Doh, ha ha, actually, from this latest past shoot, the full body shots with the 50mm were sharp, it was actually the 18-55mm IS kit lens that didn't focus well, even at like f/3.5! Still, I have gotten them often enough to be a bit scared, so I am upgrading to something with USM just to be safe
Here is one I got from a previous shoot, at f/1.8:
It almost looks like you focused on the front of the bricks and then recomposed on her, but at that distance to subject it shouldn't be that horribly off.
upgrade to something with USM if you need/want USM, don't expect it to automatically focus more accurately. (I currently own 3 non-USM lenses and they all focus as reliably as my L-lenses did).
You shouldn't be getting shots with such blown focus from that lens IMO... either your lens/body has a problem or your technique does..
Was this model's face, chest in significant shadow coverage? She's standing in shadows and there's this awful highlight in the BG.
It could be that the camera saw the bricks as having best contrast characteristics and focus on the lines instead. The center AF point may be pointing at the sweater and has nothing to work with.
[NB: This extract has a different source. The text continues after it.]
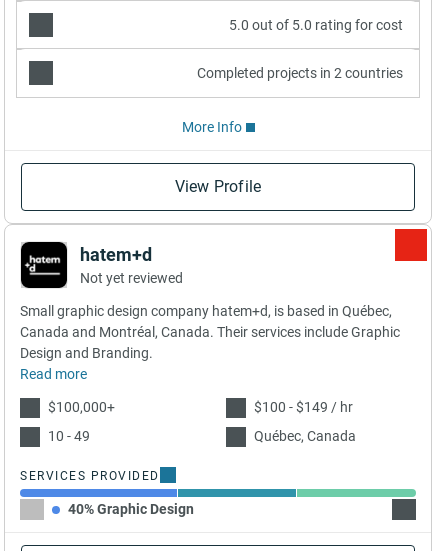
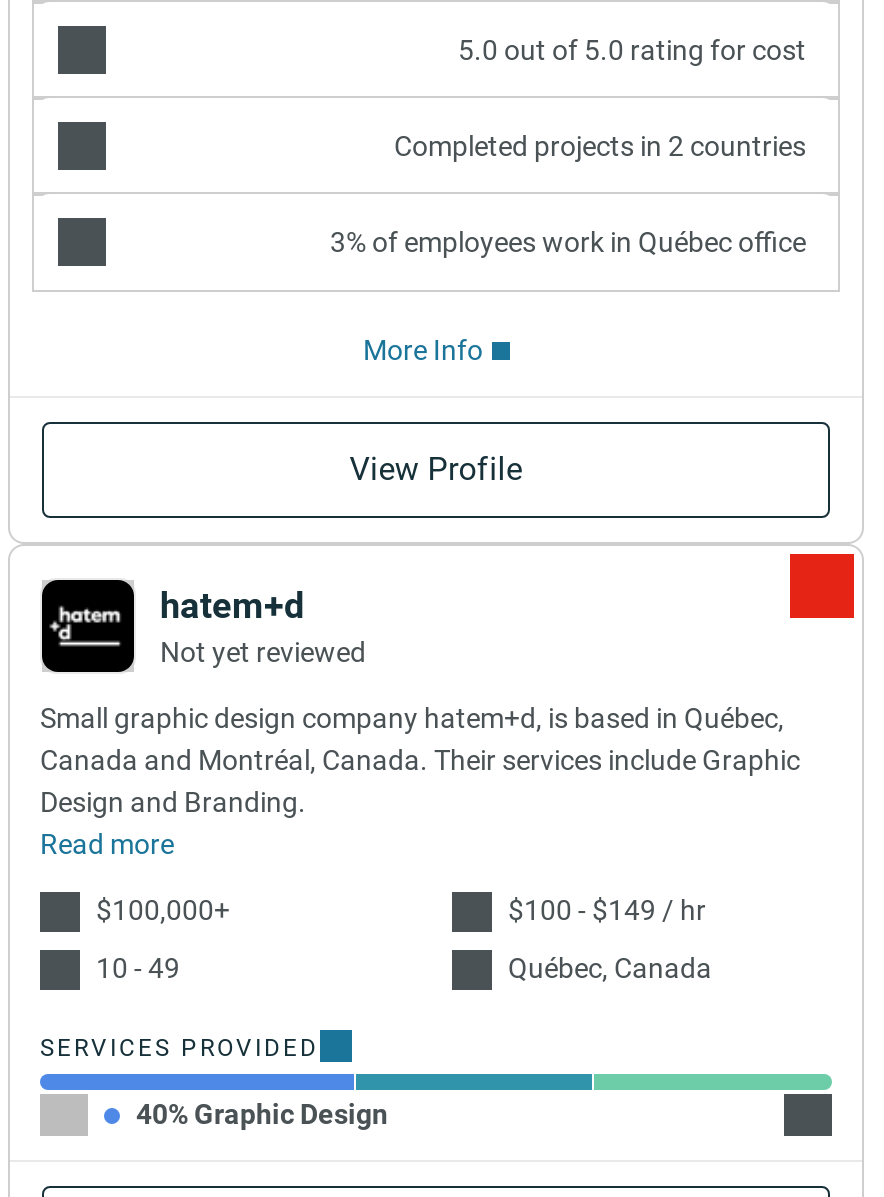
+ 3% of employees work in Québec office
it seemed u focus the wall next to subject for this shoot, i suggest use single AF point for shooting with fast aperture, point AF point to subject eye.
Thanks Luant16, well, I do point to the eye using single focus point, but when you are so far away, the whole focus point covers the face, and I guess when that far away, there is not much contrast for the lens to focus on...
AF for wide apertures at any substantial distance for any of the Canon 50mm's has not been very reliable. This has been well documented if you do a search on this forum. I was hoping Sigma's latest offering would do better, but initial reports show similar AF issues.
AF issues on the 50mm's is why I currently don't own a 50mm and so can't help you there. The 50mm's are fine if you don't mind MF. I personnally use my EF-S 60mm f/2.8 macro but bokeh is limited by the f/2.8.
4honor wrote:
Thanks Luant16, well, I do point to the eye using single focus point, but when you are so far away, the whole focus point covers the face, and I guess when that far away, there is not much contrast for the lens to focus on...
well it happened alot of time when you shoot with larger aperture (subject not in focus), i suggested shoot 2-3x for the same subject and pick the best one.